▶ **Task brief**: Using the listing beneath this task, count the lines with the word "Without" and write only the result.

▶ **The records**:
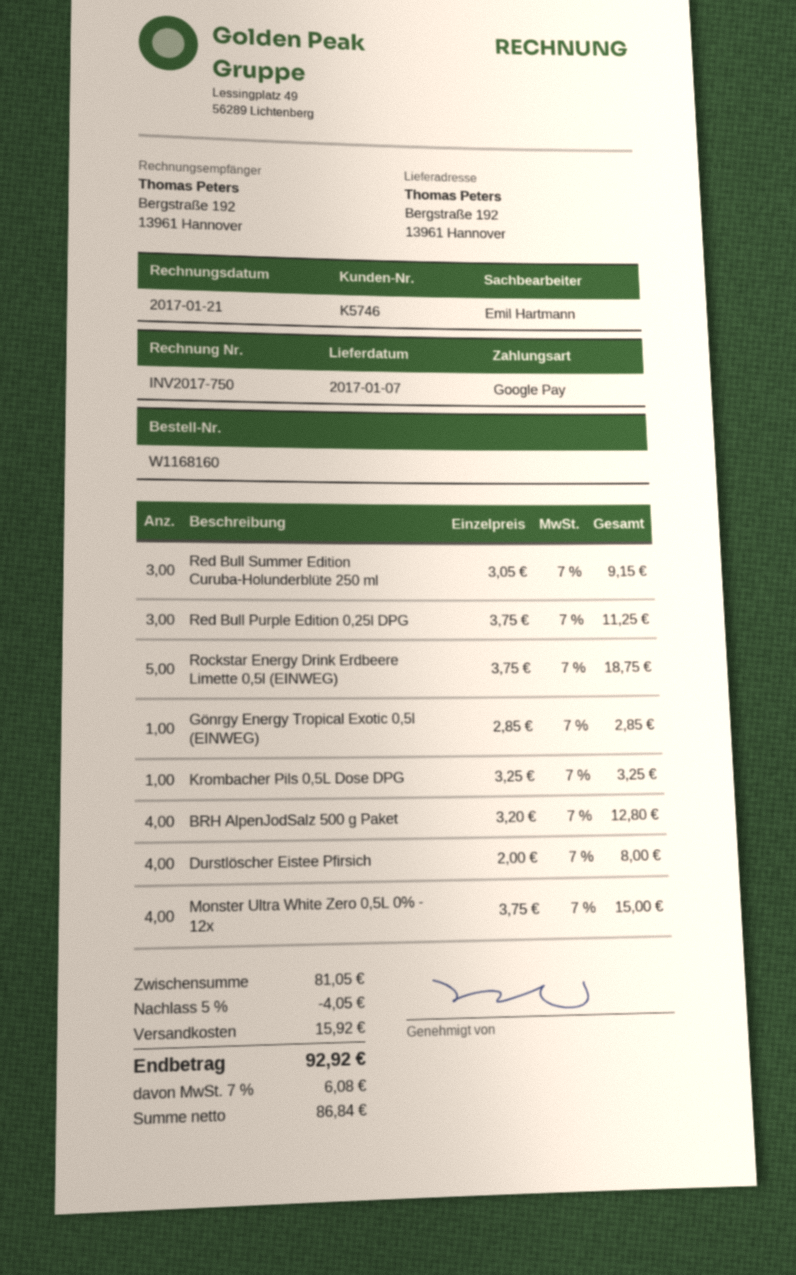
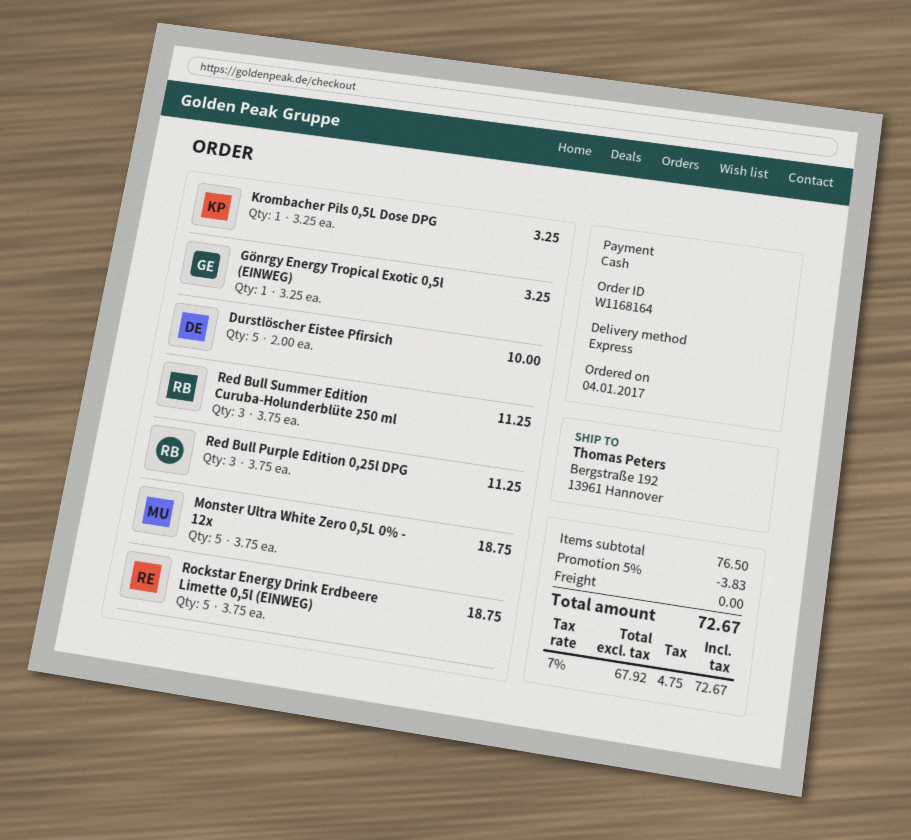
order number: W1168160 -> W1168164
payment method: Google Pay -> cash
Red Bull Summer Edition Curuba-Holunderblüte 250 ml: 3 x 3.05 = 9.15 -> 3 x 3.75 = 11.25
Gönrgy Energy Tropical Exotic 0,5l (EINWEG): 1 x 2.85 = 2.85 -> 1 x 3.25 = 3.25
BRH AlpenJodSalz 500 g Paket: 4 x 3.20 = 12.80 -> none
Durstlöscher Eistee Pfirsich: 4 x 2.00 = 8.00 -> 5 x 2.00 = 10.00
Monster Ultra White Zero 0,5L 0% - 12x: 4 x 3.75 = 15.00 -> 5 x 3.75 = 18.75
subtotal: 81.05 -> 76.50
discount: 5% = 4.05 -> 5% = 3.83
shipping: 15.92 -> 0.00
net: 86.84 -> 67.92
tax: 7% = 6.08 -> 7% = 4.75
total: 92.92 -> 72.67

--

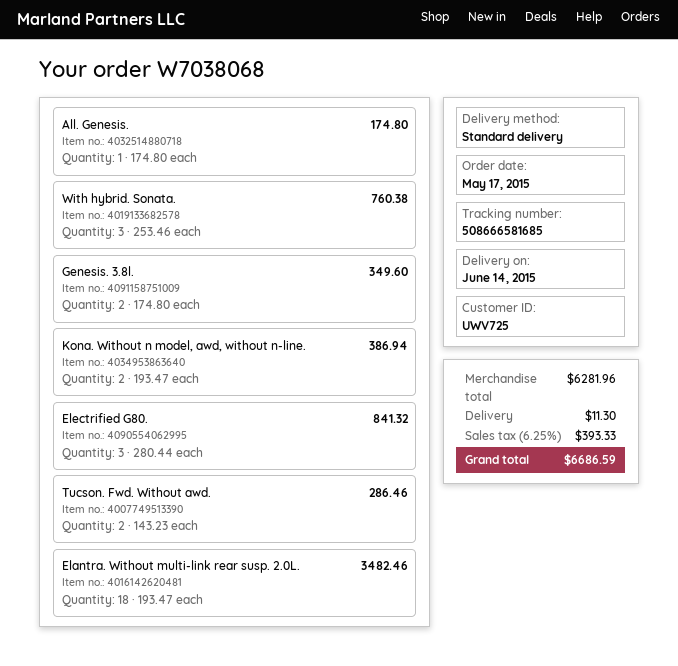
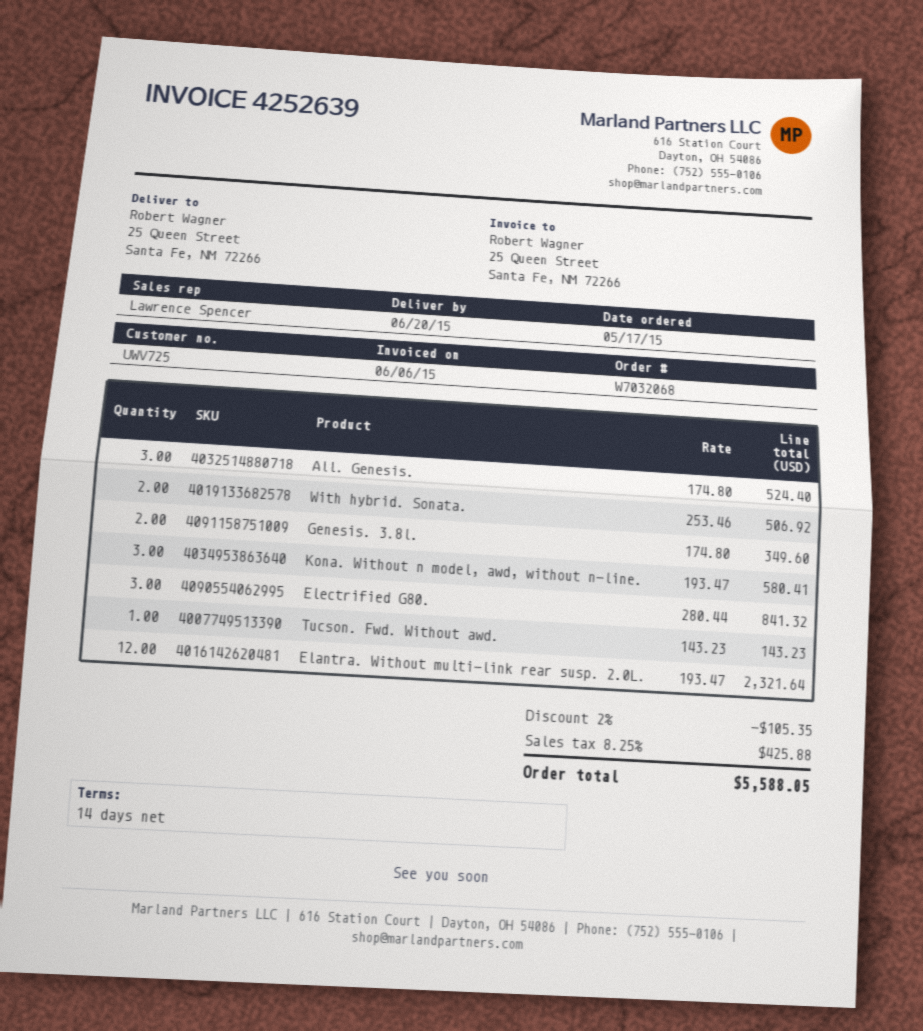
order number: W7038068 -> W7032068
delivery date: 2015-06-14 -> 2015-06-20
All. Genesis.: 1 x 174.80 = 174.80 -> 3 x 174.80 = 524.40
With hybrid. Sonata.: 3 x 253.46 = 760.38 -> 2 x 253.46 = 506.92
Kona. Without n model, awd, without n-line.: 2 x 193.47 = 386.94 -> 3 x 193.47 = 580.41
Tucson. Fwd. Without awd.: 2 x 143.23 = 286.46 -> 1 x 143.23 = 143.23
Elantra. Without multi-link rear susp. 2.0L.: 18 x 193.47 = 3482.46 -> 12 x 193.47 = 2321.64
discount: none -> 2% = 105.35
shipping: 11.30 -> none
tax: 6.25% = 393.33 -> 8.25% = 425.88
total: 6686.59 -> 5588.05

...

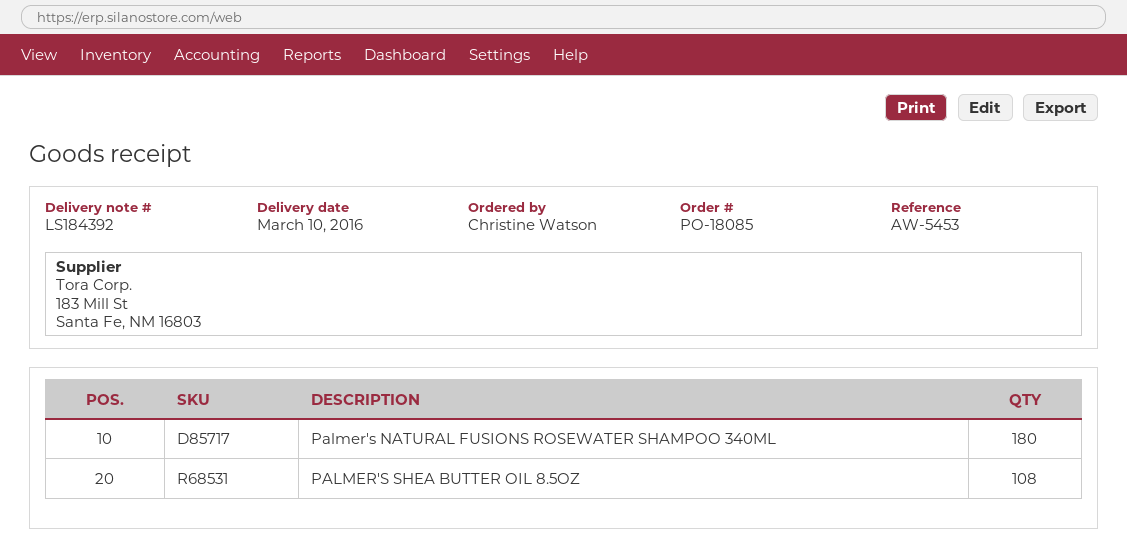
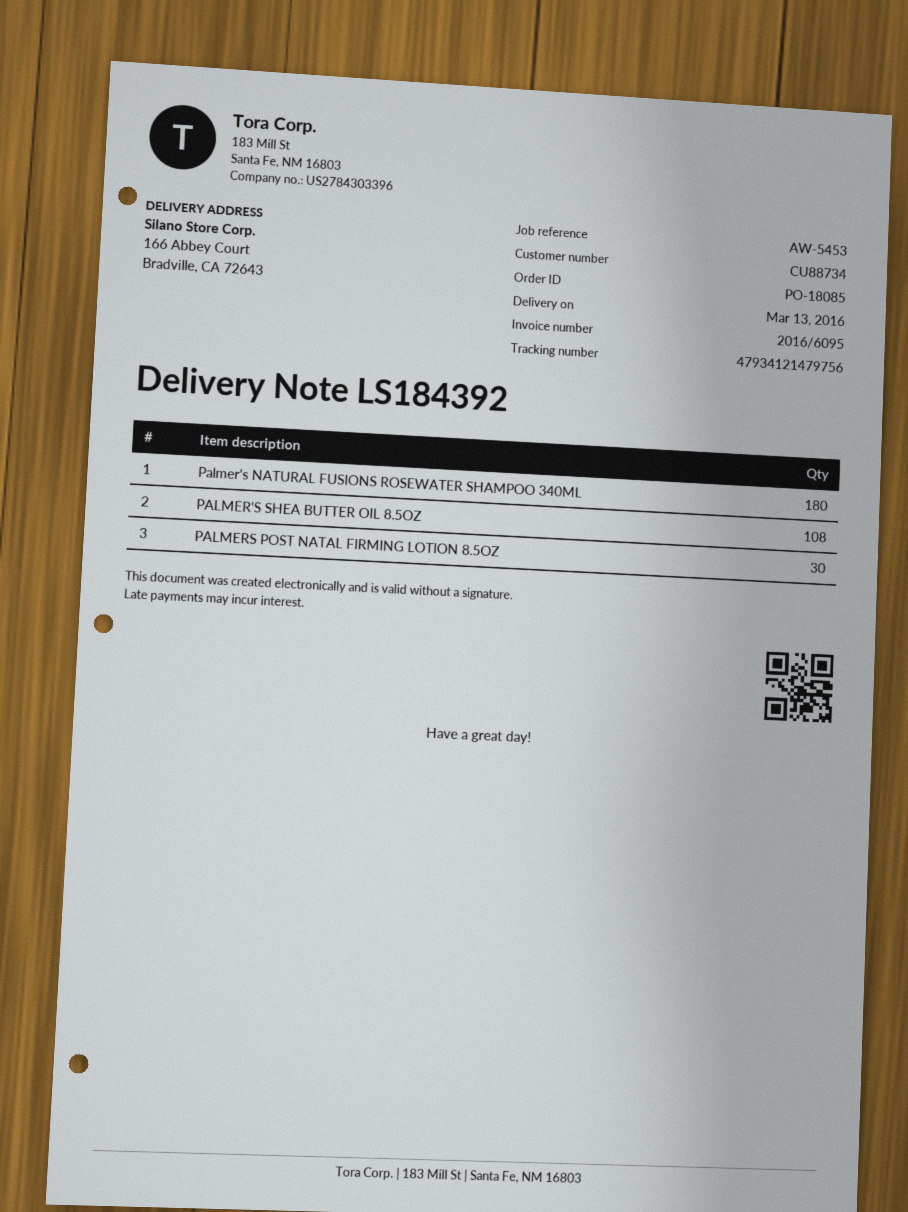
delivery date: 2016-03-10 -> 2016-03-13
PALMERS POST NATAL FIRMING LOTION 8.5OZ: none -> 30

▶ **Written solution**: 3